Postby jnmeade » Tue Feb 05, 2013 12:19 am

Paul,

Help me out on the medical for a CFI. You say: "Subpart H is the FAR that defines the requirements to become a traditional flight instructor (what some here have erroneously called a real CFI). Candidates must have a commercial pilot's license, and an instrument rating, and a second class medical."

I have been looking for the requirement to hold a second class physical and I'm not finding it. 61.183 talks about the commercial and instrument rating or ATP. Here is what I've found on medicals. As I read it, the Subpart H CFI must hold a third class medical to be PIC in a non-LSA equivalent airplane but no medical is needed if the CFI is not PIC. (In other words, a CFI with no medical can give a flight review or other training but no hood work or student work if the student can't be PIC.) A CFI with no medical but with a drivers license can instruct on the same basis as a Subpart K instructor. I can't find anything that says the Subpart H CFI has to hold a second class physical.

61.23 Medical certificates: Requirement and duration.

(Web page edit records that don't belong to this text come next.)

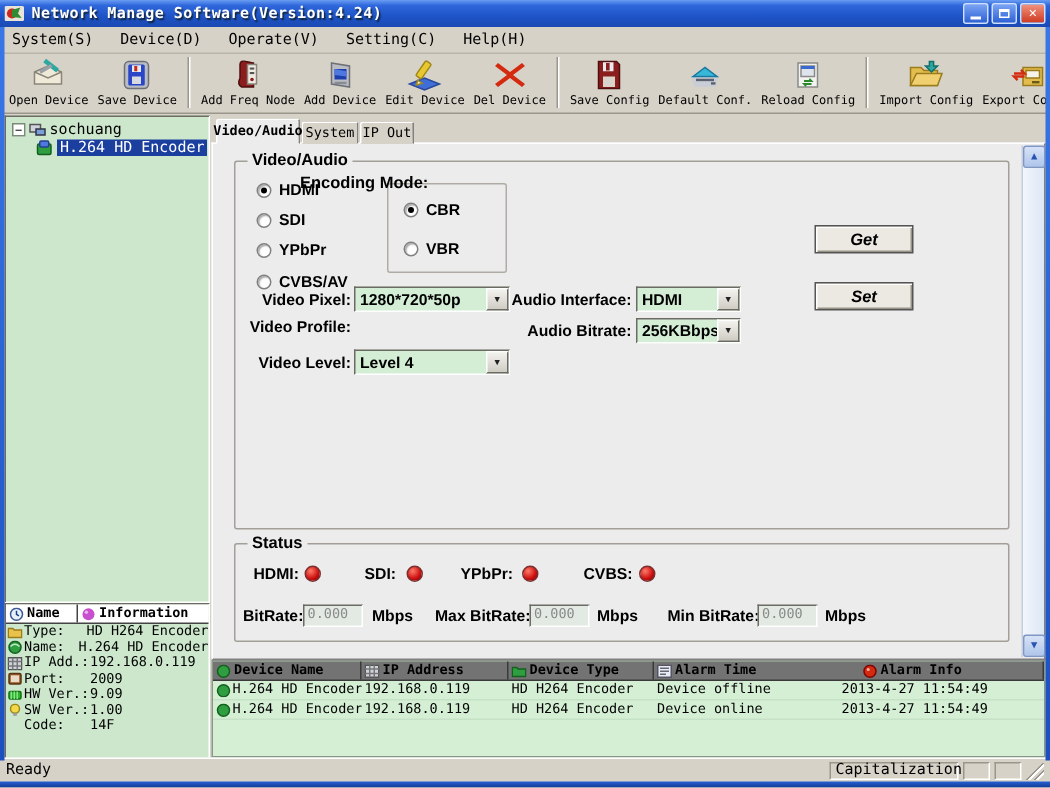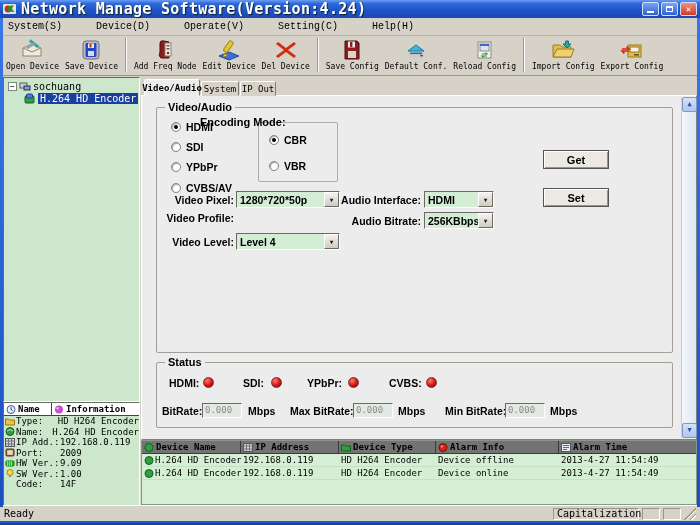--- a/index.html
+++ b/index.html
@@ -16,7 +16,7 @@
     background:linear-gradient(180deg,#6a9df2 0%,#2f68dc 20%,#1e54c8 60%,#1a49b2 100%);
     display:flex;align-items:center;padding:0 3px;z-index:60;}
   .app-icon{width:14px;height:12px;margin-right:4px;display:inline-flex;}
-  .title-text{color:#fff;font-weight:bold;font-size:15px;letter-spacing:.3px;text-shadow:1px 1px 1px #123;white-space:nowrap;}
+  .title-text{color:#fff;font-weight:bold;font-size:10px;letter-spacing:.3px;text-shadow:1px 1px 1px #123;white-space:nowrap;}
   .winbtns{margin-left:auto;display:flex;gap:2px;}
   .wbtn{width:17px;height:14px;border-radius:2px;border:1px solid #cfe0ff;display:flex;align-items:center;justify-content:center;
     color:#fff;font-size:9px;line-height:1;background:linear-gradient(180deg,#7aa4f4,#2e62d4);cursor:pointer;}

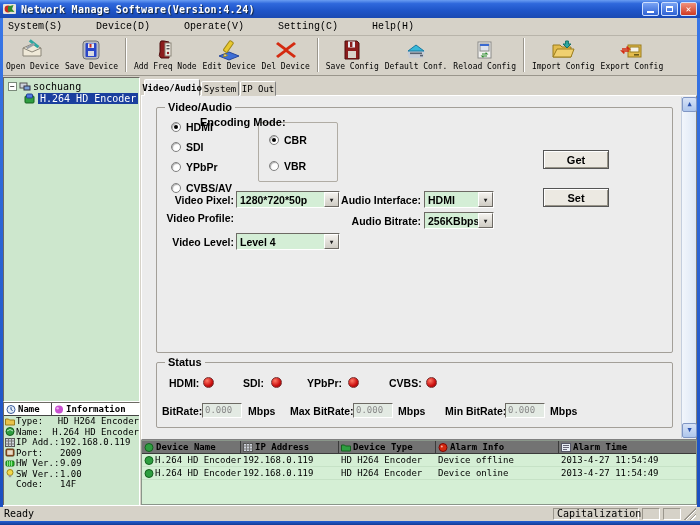--- a/index.html
+++ b/index.html
@@ -25,7 +25,7 @@
   .wbtn .minglyph{width:7px;height:2px;background:#fff;display:inline-block;margin-top:6px;}
   
   .menubar{position:absolute;left:0;top:18px;width:700px;height:18px;background:#d6d2c8;
-    border-bottom:1px solid #b8b4aa;display:flex;align-items:center;gap:34px;padding-left:8px;z-index:40;font-family:Liberation Mono, monospace;}
+    border-bottom:1px solid #b8b4aa;display:flex;align-items:center;gap:18px;padding-left:8px;z-index:40;}
   .menu-item{cursor:pointer;white-space:nowrap;}
   
   .toolbar{position:absolute;left:0;top:36px;width:700px;height:40px;background:#d6d2c8;

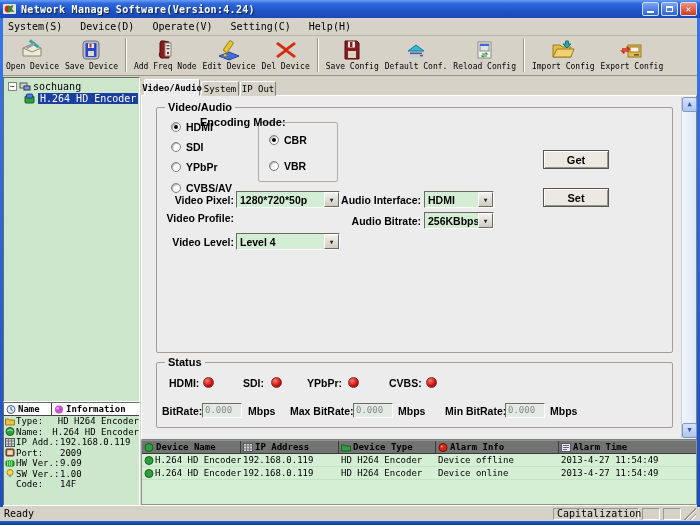--- a/index.html
+++ b/index.html
@@ -193,6 +193,17 @@
     <div class="tbtn">
       <span class="ticon">
           <svg width="24" height="22" viewBox="0 0 24 22">
+            <path d="M6 3 L18 5 L18 19 L6 17 Z" fill="#b9bcc2" stroke="#6d7076"></path>
+            <rect x="8" y="7" width="8" height="7" fill="#1c3fae"></rect>
+            <path d="M8 7 L16 8.5 L16 12 L8 11 Z" fill="#4f79e0"></path>
+            <rect x="8" y="15.5" width="8" height="1.6" fill="#888c92"></rect>
+          </svg>
+        </span>
+      <span class="tlabel">Add Device</span>
+    </div>
+    <div class="tbtn">
+      <span class="ticon">
+          <svg width="24" height="22" viewBox="0 0 24 22">
             <path d="M2 17 L12 13 L22 17 L12 21 Z" fill="#3f6fd6" stroke="#28479a"></path>
             <rect x="9" y="2" width="4.5" height="12" rx="1" fill="#e8c830" stroke="#a08818" transform="rotate(35 12 8)"></rect>
             <path d="M7.5 14.5 L10.5 16.5 L6.5 17.8 Z" fill="#f2ecd2" stroke="#a08818"></path>

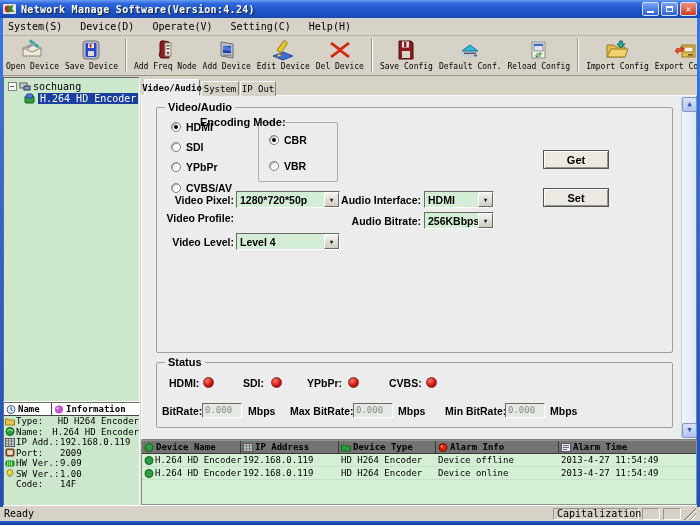--- a/index.html
+++ b/index.html
@@ -83,7 +83,7 @@
   .btn{position:absolute;width:66px;height:19px;background:#ece9e2;border:1px solid #555;
     box-shadow:inset 1px 1px 0 #fff,inset -1px -1px 0 #989488;
     font-family:"Liberation Sans",sans-serif;font-weight:bold;font-size:11px;
-    display:flex;align-items:center;justify-content:center;cursor:pointer;}
+    display:flex;align-items:center;justify-content:center;cursor:pointer;font-style:italic;}
   .led{width:11px;height:11px;border-radius:50%;border:1px solid #7a3030;
     background:radial-gradient(circle at 35% 30%,#ff7a66,#cc0f0f 60%,#7d0505);position:absolute;}
   .sig-label{position:absolute;font-family:"Liberation Sans",sans-serif;font-weight:bold;font-size:10.5px;white-space:nowrap;}

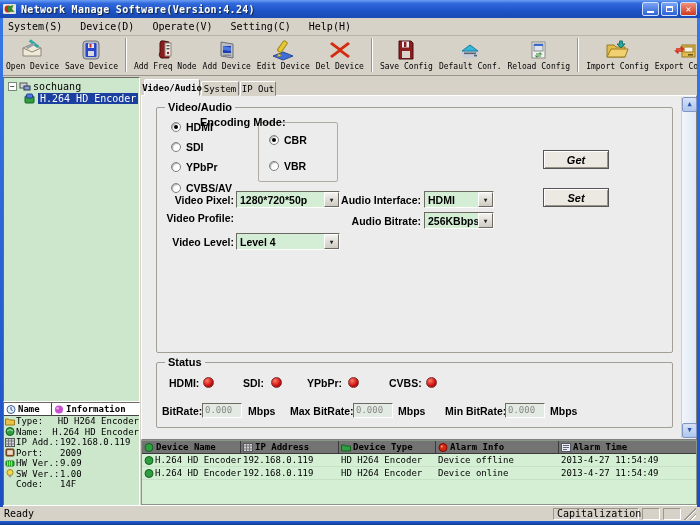--- a/index.html
+++ b/index.html
@@ -537,6 +537,15 @@
           </span>
           <span>Device Type</span>
         </span>
+      <span class="hcell cw4">
+          <span class="mini-icon">
+            <svg width="10" height="9" viewBox="0 0 10 9">
+              <rect x="0.5" y="0.5" width="9" height="8" fill="#e8ecf4" stroke="#556"></rect>
+              <path d="M2 2.5 H8 M2 4.5 H8 M2 6.5 H6" stroke="#667"></path>
+            </svg>
+          </span>
+          <span>Alarm Time</span>
+        </span>
       <span class="hcell cw3">
           <span class="mini-icon">
             <svg width="10" height="9" viewBox="0 0 10 9">
@@ -545,15 +554,6 @@
             </svg>
           </span>
           <span>Alarm Info</span>
-        </span>
-      <span class="hcell cw4">
-          <span class="mini-icon">
-            <svg width="10" height="9" viewBox="0 0 10 9">
-              <rect x="0.5" y="0.5" width="9" height="8" fill="#e8ecf4" stroke="#556"></rect>
-              <path d="M2 2.5 H8 M2 4.5 H8 M2 6.5 H6" stroke="#667"></path>
-            </svg>
-          </span>
-          <span>Alarm Time</span>
         </span>
     </div>
     <div class="at-row">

(a) Operations requiring a medical certificate. Except as provided in paragraphs (b) and (c) of this section, a person—

(1) Must hold a first-class medical certificate:

(i) When exercising the privileges of an airline transport pilot certificate; or

(ii) If that person has reached his or her 60th birthday and serves as a pilot in 14 CFR part 121 operations. Notwithstanding the provisions of § 61.23(d)(1)(iii), that person's first-class medical certificate expires, for 14 CFR part 121 operations, at the end of the last day of the 6th month after the month of the date of examination shown on the medical certificate.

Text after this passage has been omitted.